Work to complete: The response must consist of the lines below from the one with "[345,346,409,361] log_path ->" through the one with "[244,948,309,963] log_path ->", exactly as they appear and with both ends kept.

Extracted material:
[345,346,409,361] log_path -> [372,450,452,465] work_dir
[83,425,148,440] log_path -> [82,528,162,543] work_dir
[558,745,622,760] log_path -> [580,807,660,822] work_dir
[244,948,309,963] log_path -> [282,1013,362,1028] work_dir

* * *

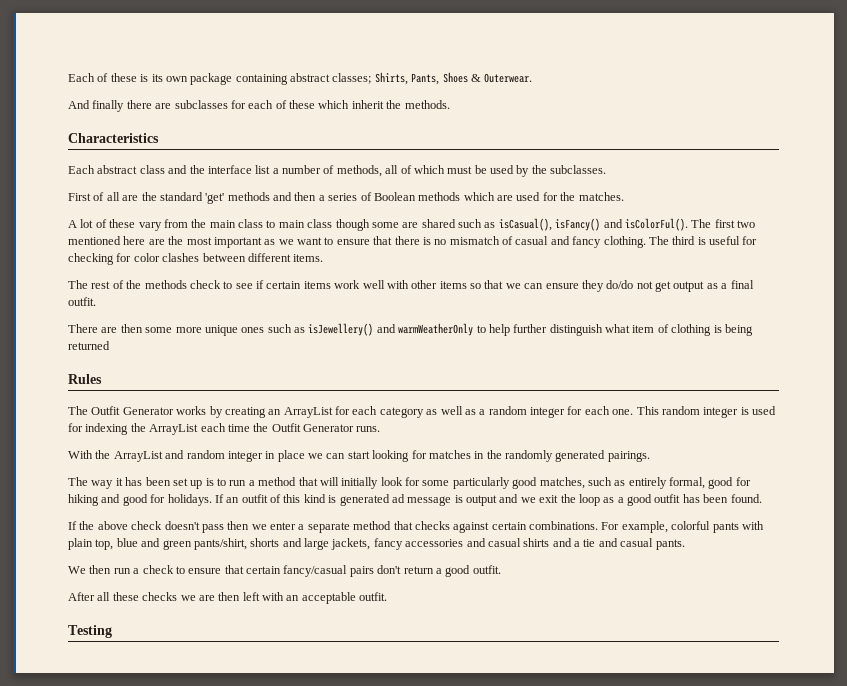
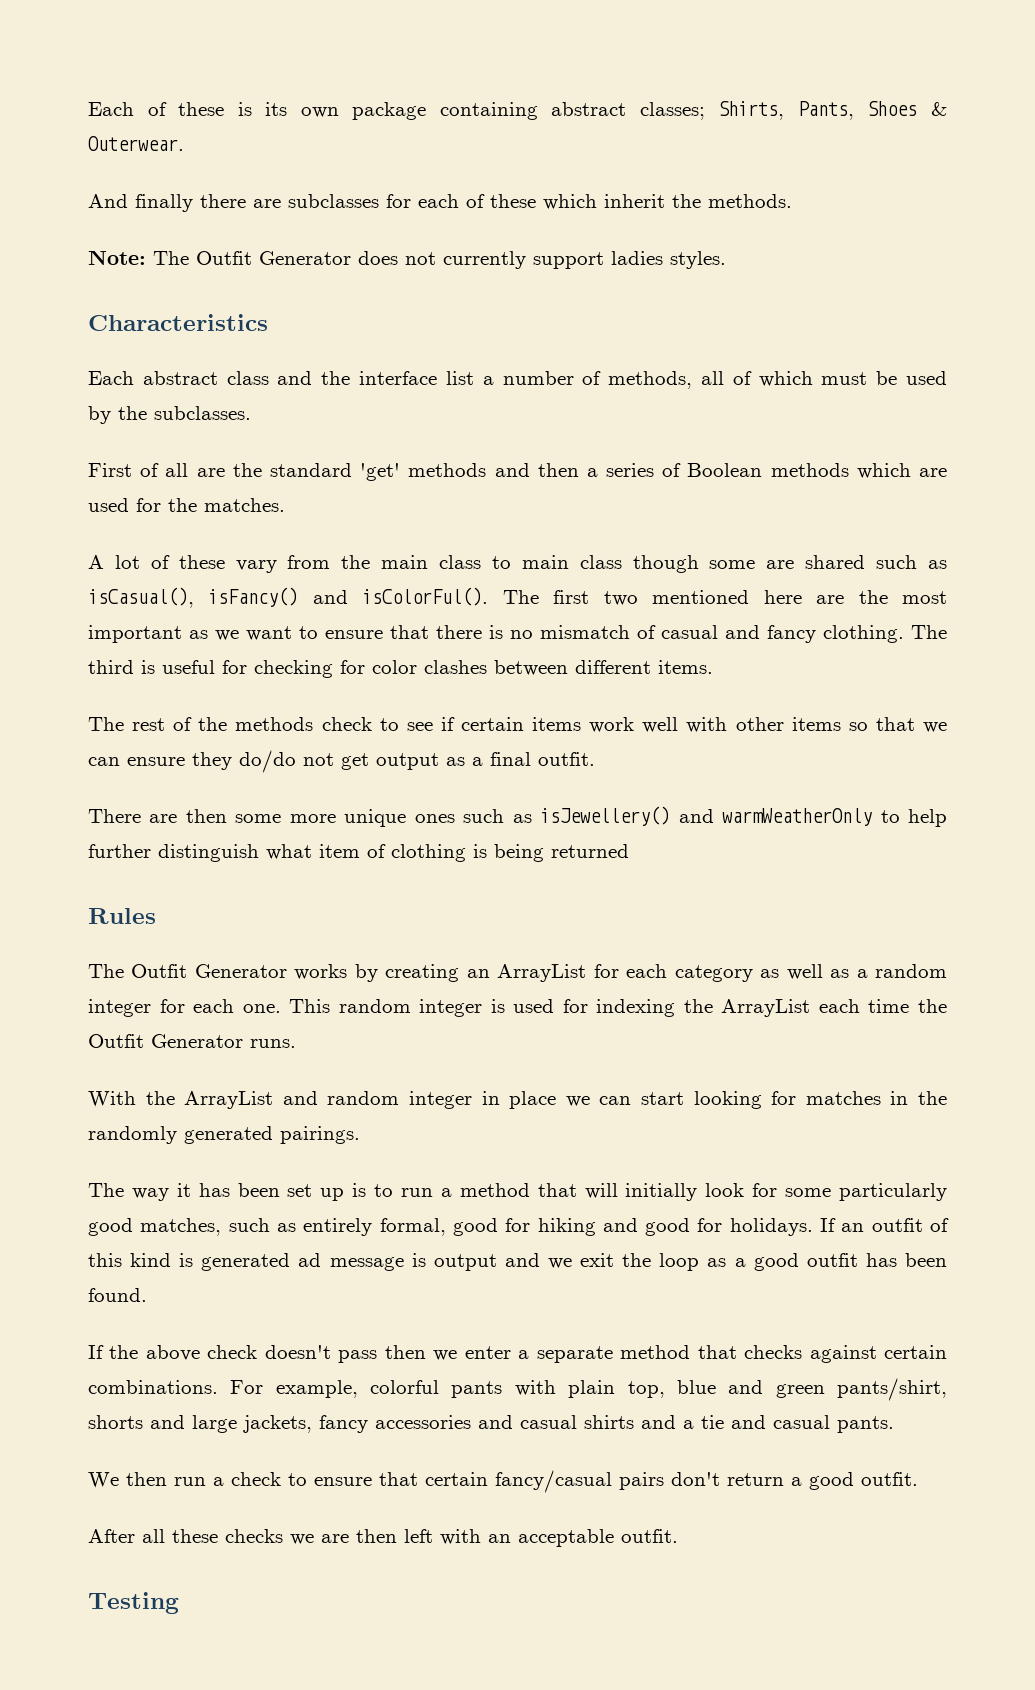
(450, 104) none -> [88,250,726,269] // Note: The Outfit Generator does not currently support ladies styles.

Expected answer:
[345,346,409,361] log_path -> [372,450,452,465] work_dir
[83,425,148,440] log_path -> [82,528,162,543] work_dir
[558,745,622,760] log_path -> [580,807,660,822] work_dir
[244,948,309,963] log_path -> [282,1013,362,1028] work_dir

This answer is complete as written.